Your actions here will affect Niko.

WHAT IS ONESHOT?

Oneshot is a metafictional RPGmaker game developed by indie studio Future Cat, comprised of Nightmargin (Casey Gu), Eliza Velasquez, and Michael Shirt.

In the game, you, the player, are separate from the main character, Niko, a child who arrives in an unfamiliar world without sunlight and is tasked with the duty of being the world's Messiah, going on a quest to return the world's sun.

You act as the world's God in the game, guiding Niko along in their journey and talking with them throughout the game, forming a bond with them. In the end, you're tasked with a difficult decision: To return Niko to their home, the sun must be destroyed, destroying the world and it's people in it, but to return the sun, Niko must stay trapped in the world forever.

And most of all... you only have one shot at all this. You cannot undo your decision and how it affects Niko and this world.


(... Or can you?)

WHAT'S MY CONNECTION TO ONESHOT?

I've always loved metafictional games, but there's something special about OneShot to me. Something that puts it a step further than the rest, and that is how much you're purely involved in the game. You really feel like you're there with Niko, talking to them and bonding with them. You wanna protect Niko from harm and give them the best ending possible.

At least, that's how I feel.

As an autistic person who feels hyperempathetic to fictional characters and inanimate objects, it was very easy for me to be sucked into this game, and for me to get attached to Niko as well. I really felt like they were my friend, and when I (spoiler?) completed the Solstice ending, I wasn't sure if I could open the game again knowing Niko wouldn't really be there.
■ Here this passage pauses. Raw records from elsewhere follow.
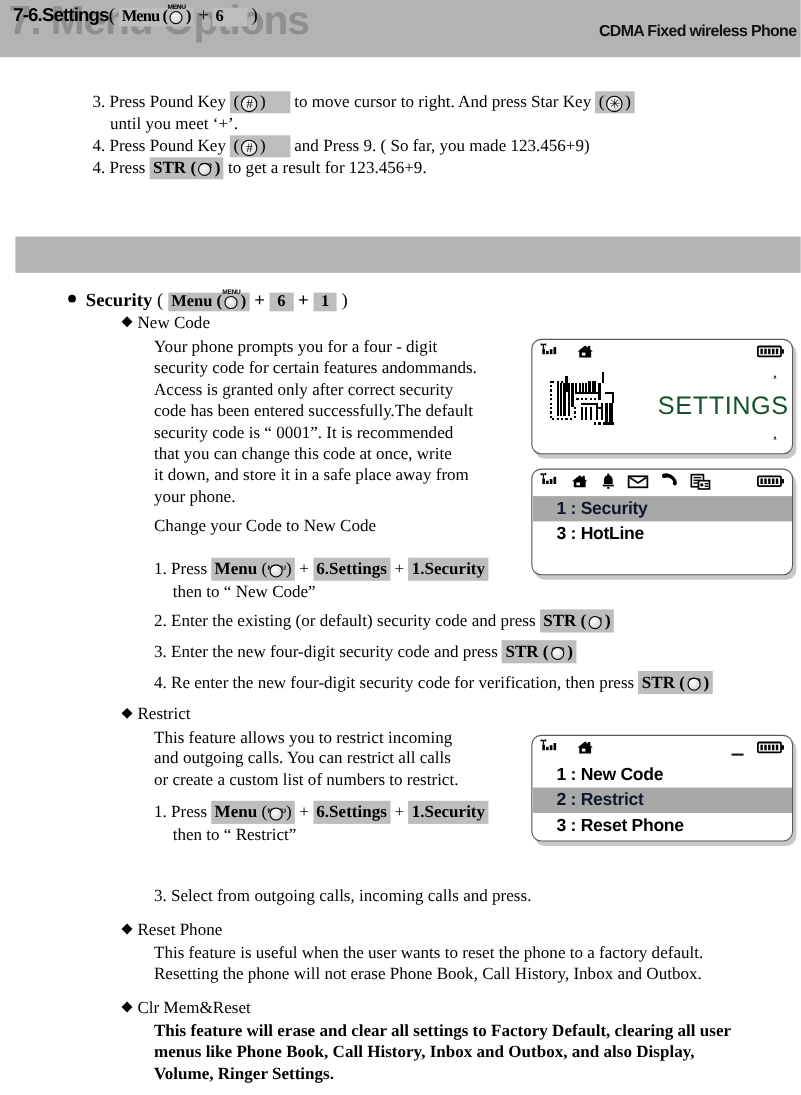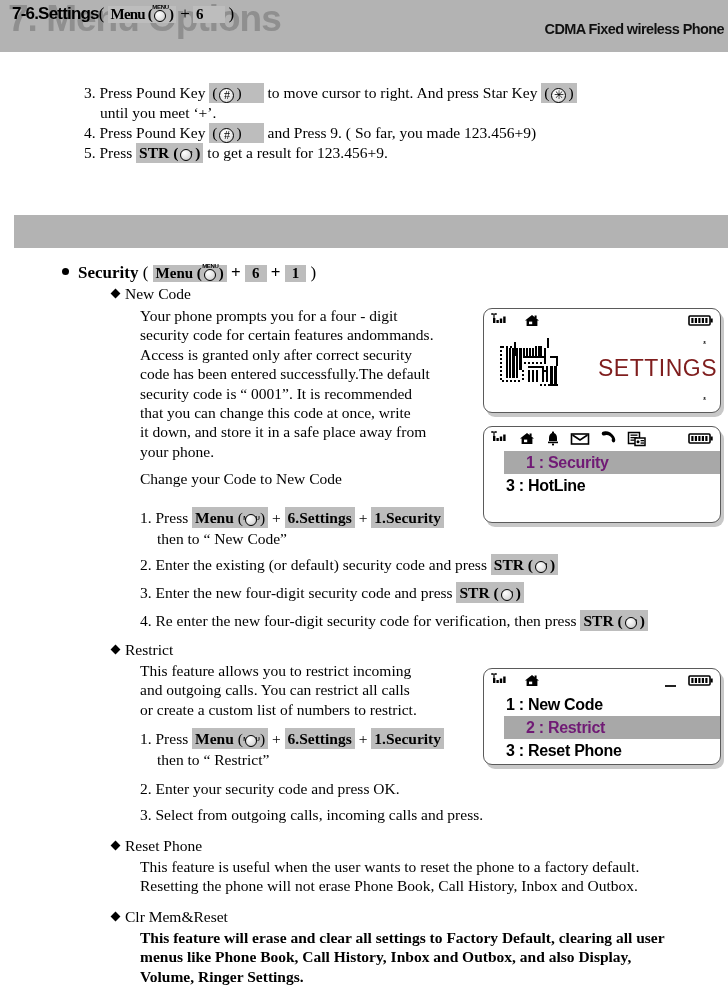--- a/index.html
+++ b/index.html
@@ -185,7 +185,7 @@
       <span>and Press 9. ( So far, you made 123.456+9)</span>
     </div>
     <div class="ln">
-      <span>5. Press</span>
+      <span>4. Press</span>
       <span class="chip chip-b"><b>STR</b> (<span class="rk"><span class="lbl">STR</span><span class="circ"></span></span>)</span>
       <span>to get a result for 123.456+9.</span>
     </div>

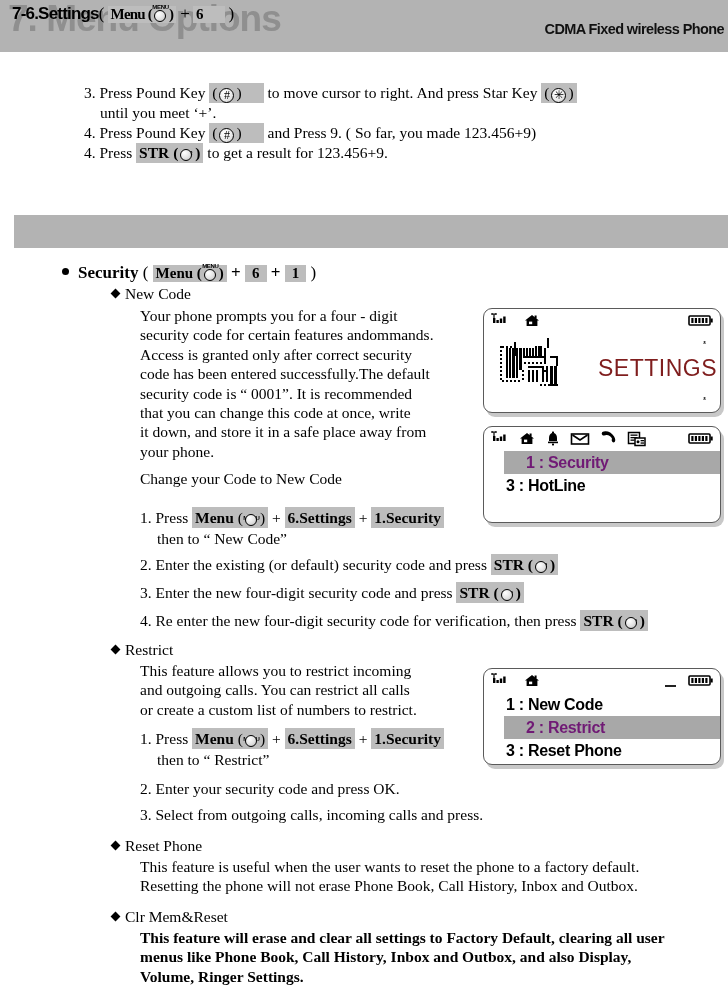--- a/index.html
+++ b/index.html
@@ -143,7 +143,7 @@
   .settings-word {
     position: absolute; left: 114px; top: 46px;
     font-family: "Liberation Sans", sans-serif;
-    font-size: 23px; letter-spacing: 0.5px; color: #7f1d1d;
+    font-size: 23px; letter-spacing: 0.5px; color: #14532d;
   }
 
   

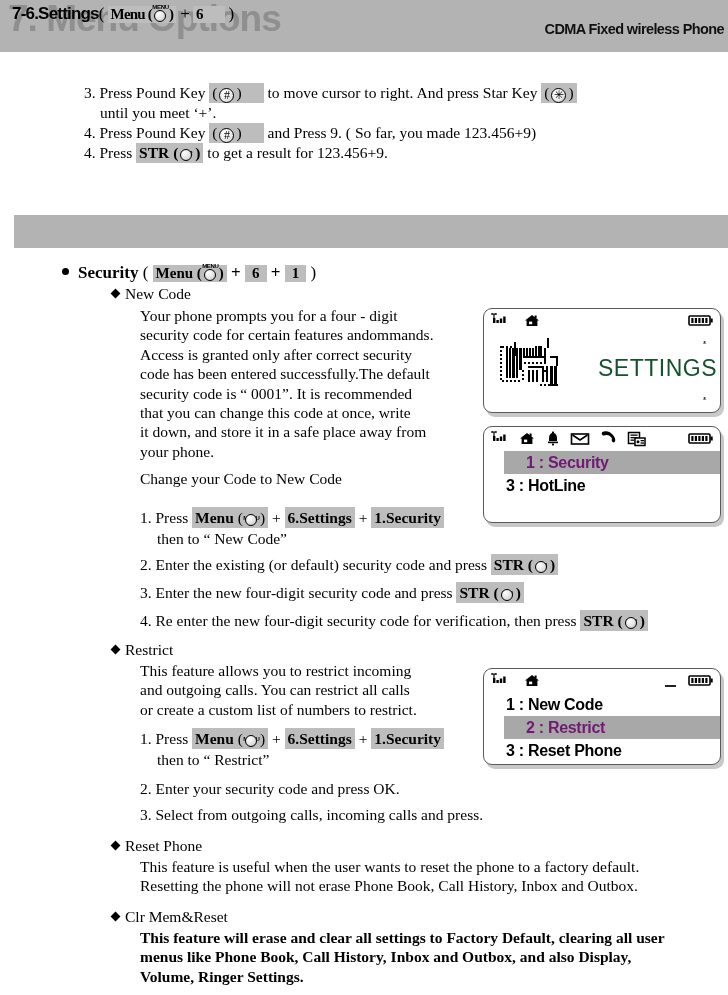--- a/index.html
+++ b/index.html
@@ -138,7 +138,7 @@
     line-height: 21px;
     white-space: nowrap;
   }
-  .lcd-row.sel { background: #a8a8a8; color: #701a75; margin-left: 20px; }
+  .lcd-row.sel { background: #a8a8a8; color: #0f172a; }
 
   .settings-word {
     position: absolute; left: 114px; top: 46px;

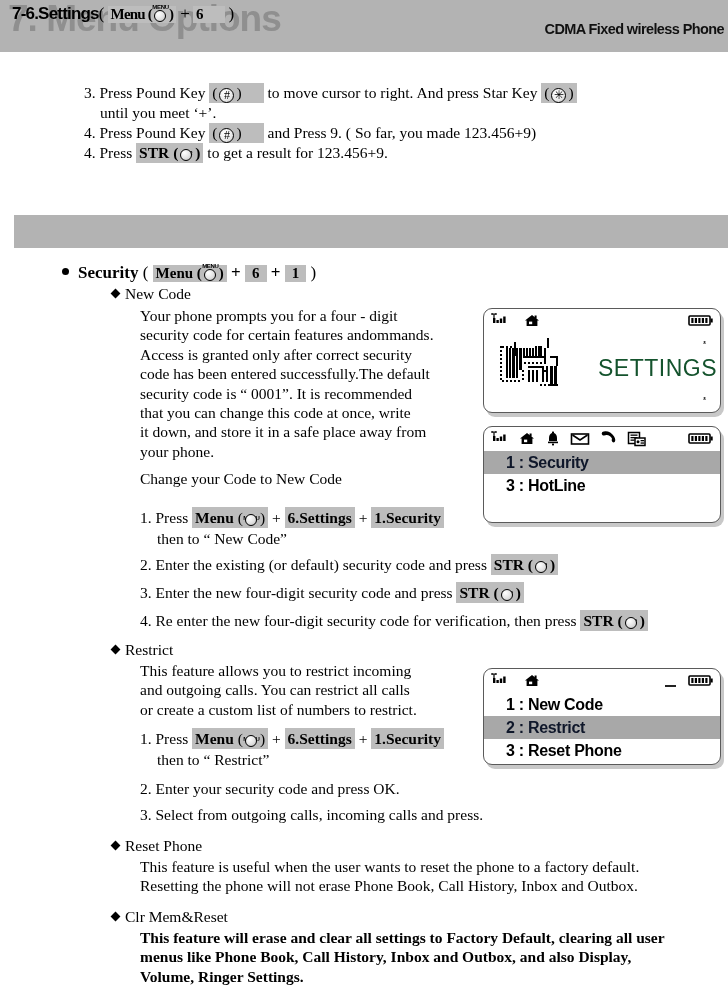--- a/index.html
+++ b/index.html
@@ -280,7 +280,6 @@
     <div class="ln ind">then to “ Restrict”</div>
   </div>
 
-  <div class="steps" style="left:140px; top:778px;">2. Enter your security code and press OK.</div>
   <div class="steps" style="left:140px; top:804px;">3. Select from outgoing calls, incoming calls and press.</div>
 
   <div class="sub-head" style="left:112px; top:837px;">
I didn't want to bring them back, either. How could I, when I'd finally given them their happy ending, letting them go home to see their mama, and all their other friends in the village? It'd just be cruel. I wanted to let the game rest. Niko deserved their happy ending, and I wasn't going to take it from them.

This game gets compared a lot to Undertale, and rightfully so. And while Undertale may be personally more dear to me, being one of my special interests, I think OneShot is actually more impactful purely for how much it plays to your emotions and the ethics of navigating video game worlds. Does that make sense? Probably not.

I felt more ethically challenged playing OneShot than I did either Undertale or Deltarune, which is saying something considering Undertale and Deltarune have routes in the game where you murder everyone. I felt responsible for the characters and the world in OneShot, and the idea of not being able to save both in my intial playthrough ate me up inside. If Niko or another character in OneShot was endangered, I felt like it was my fault. Hell, the game even makes you feel bad for closing the window! And it's how much OneShot appeals to your empathy and ethics that makes it such an effective game, and makes it so rewarding to finally complete the Solstice ending and give everyone a happy ending.

OneShot is also another piece of media I felt like I experienced at the perfect time, and I wouldn't change my first experience with it. I first experienced OneShot at like 4-5AM on a Winter morning. I couldn't sleep, so I was like, hey this game. Why the hell not? And honestly I think this was a great setting to experience the game, and I wouldn't change how I first experienced it.

I hope Niko is having a good life at their home village, and their mama's making them lots of pancakes. They deserve it.